ABSTRACT This article identifies two comparable teaching and learning lines of the reformist Naqshbandiyya-Mujaddidīyya Sufi order in the Indo-Afghan borderlands in the nineteenth and early twentieth centuries. It describes the strategies of social engagement of the mobile mullās of the Akhund Ghaffūr-Haddā Mullā line and those of the pīrs of the khānqah (Sufi lodge)-centered line of Khwājāh Usmān Dāmanī. The concurrent establishment of these two Sufi lines in the northwestern borderlands of colonial India was an important historical phenomenon inspired by a ‘reformed’ Mujaddidī practice and the two Sufi lines were comparable because of their roots in Mujaddidī reformism.
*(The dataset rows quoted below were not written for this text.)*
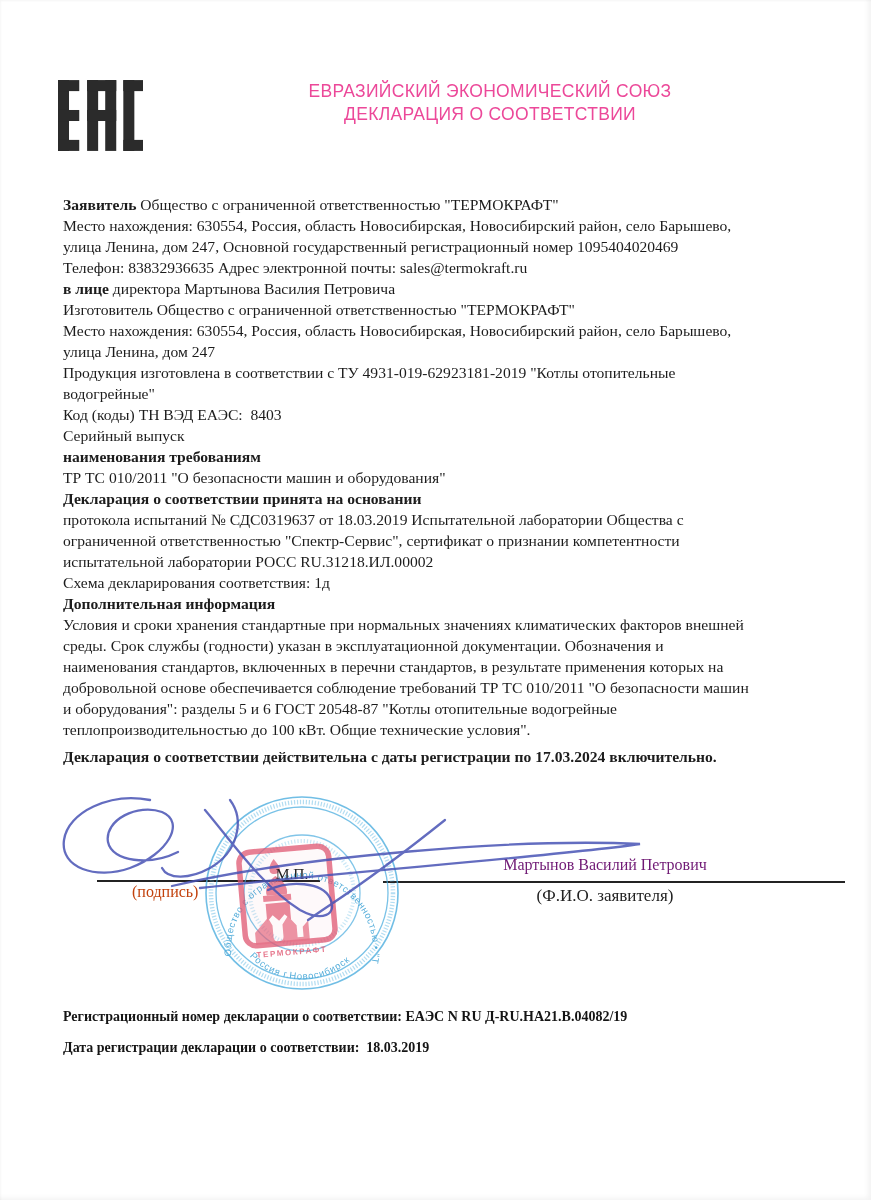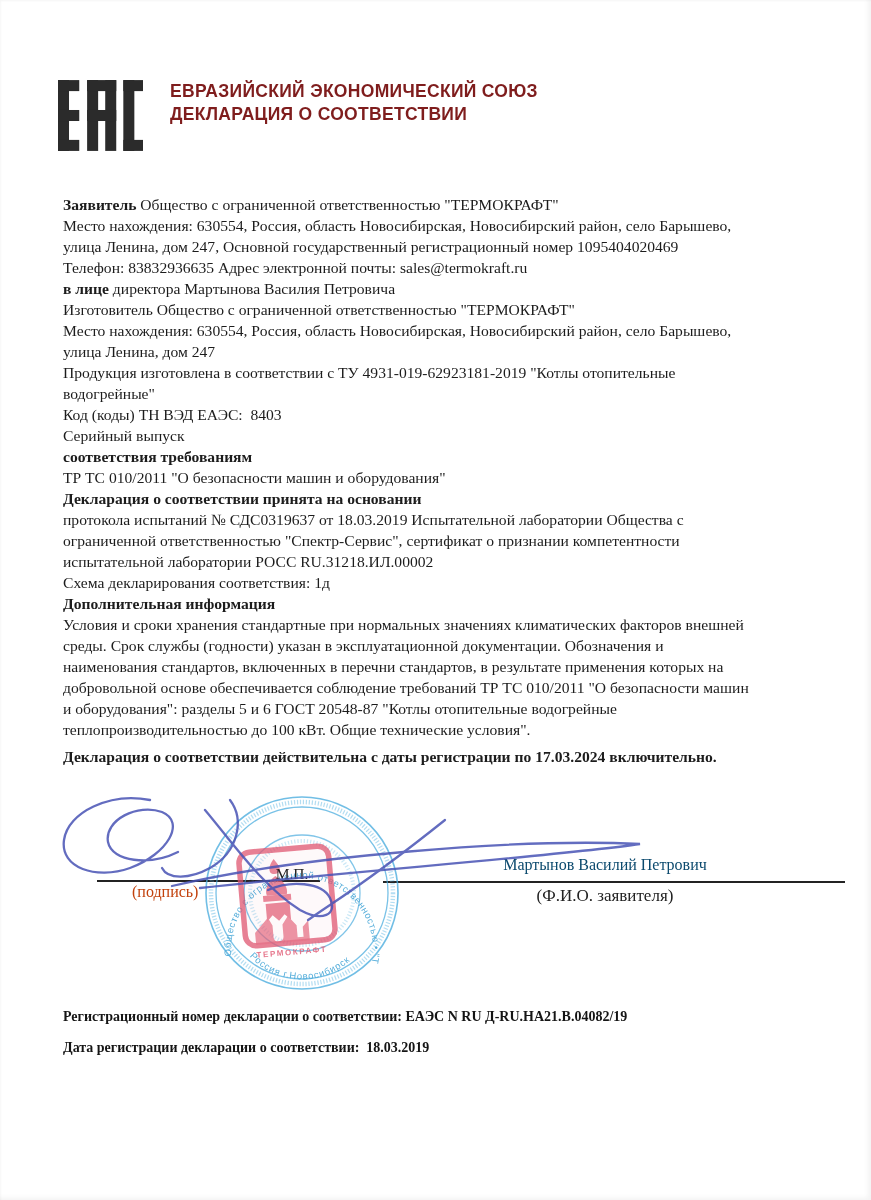"ЕВРАЗИЙСКИЙ ЭКОНОМИЧЕСКИЙ СОЮЗ" .title-block { color: #7f1d1d -> #ec4899; font-weight: bold -> normal; text-align: left -> center }
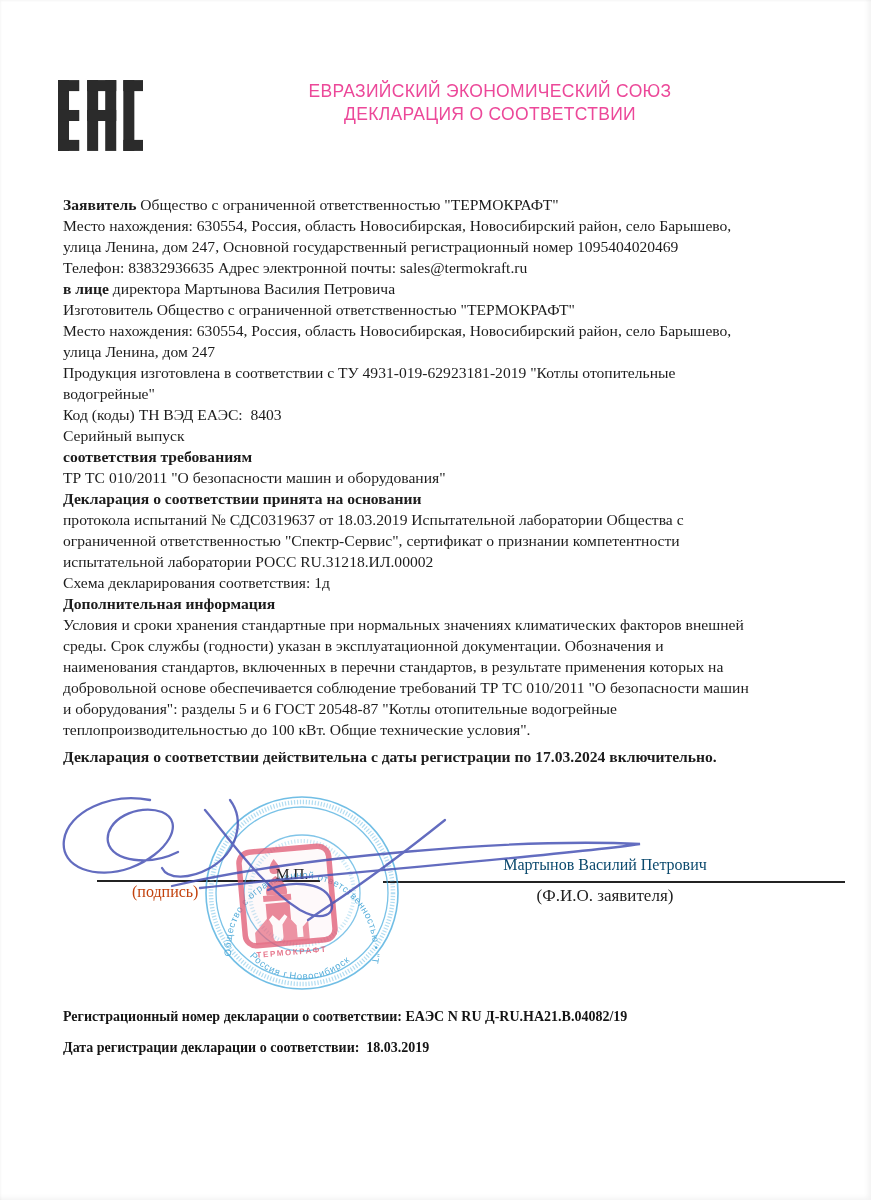"соответствия требованиям" span.bold { text: соответствия -> наименования }
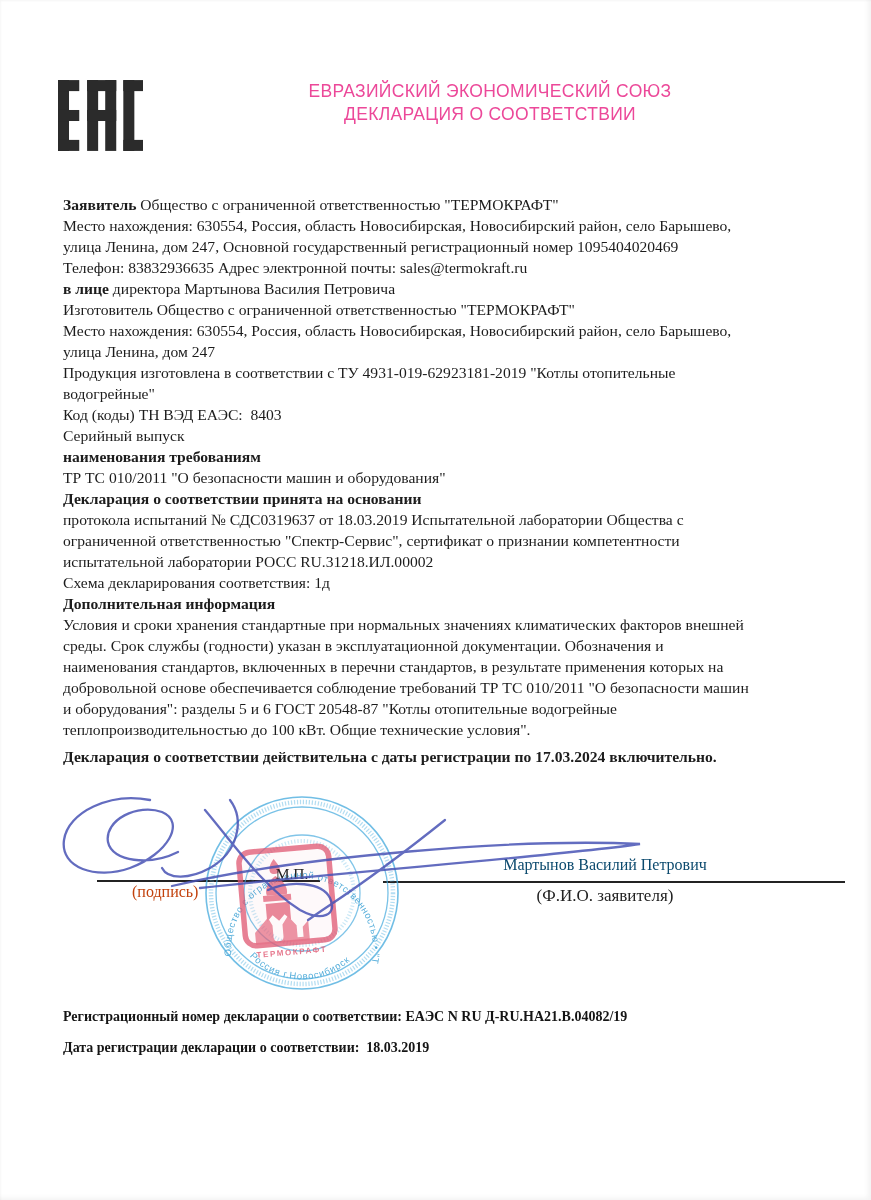"Мартынов Василий Петрович" .fio-name { color: #0c4a6e -> #701a75 }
I argue, however, that the two Sufi lines must also be differentiated because of the loci of their participation in and mediation of the day-to-day affairs of practising communities. Members of the Haddā Mullā’s line dispersed among the Pashtun borderland communities to enforce religious priorities from day to day, while members of Usmān Dāmanī’s line consciously confined their activities to the khānqah. The patterns of activity of the members of the two Mujaddidī lines suggest a new framework for understanding the relationship between Islam and politics in the Indo-Afghan borderlands: it was not the ideological approach to Islam, but the spatial imaginaries employed by the frontier Sufis which produced their respective political agendas and impact.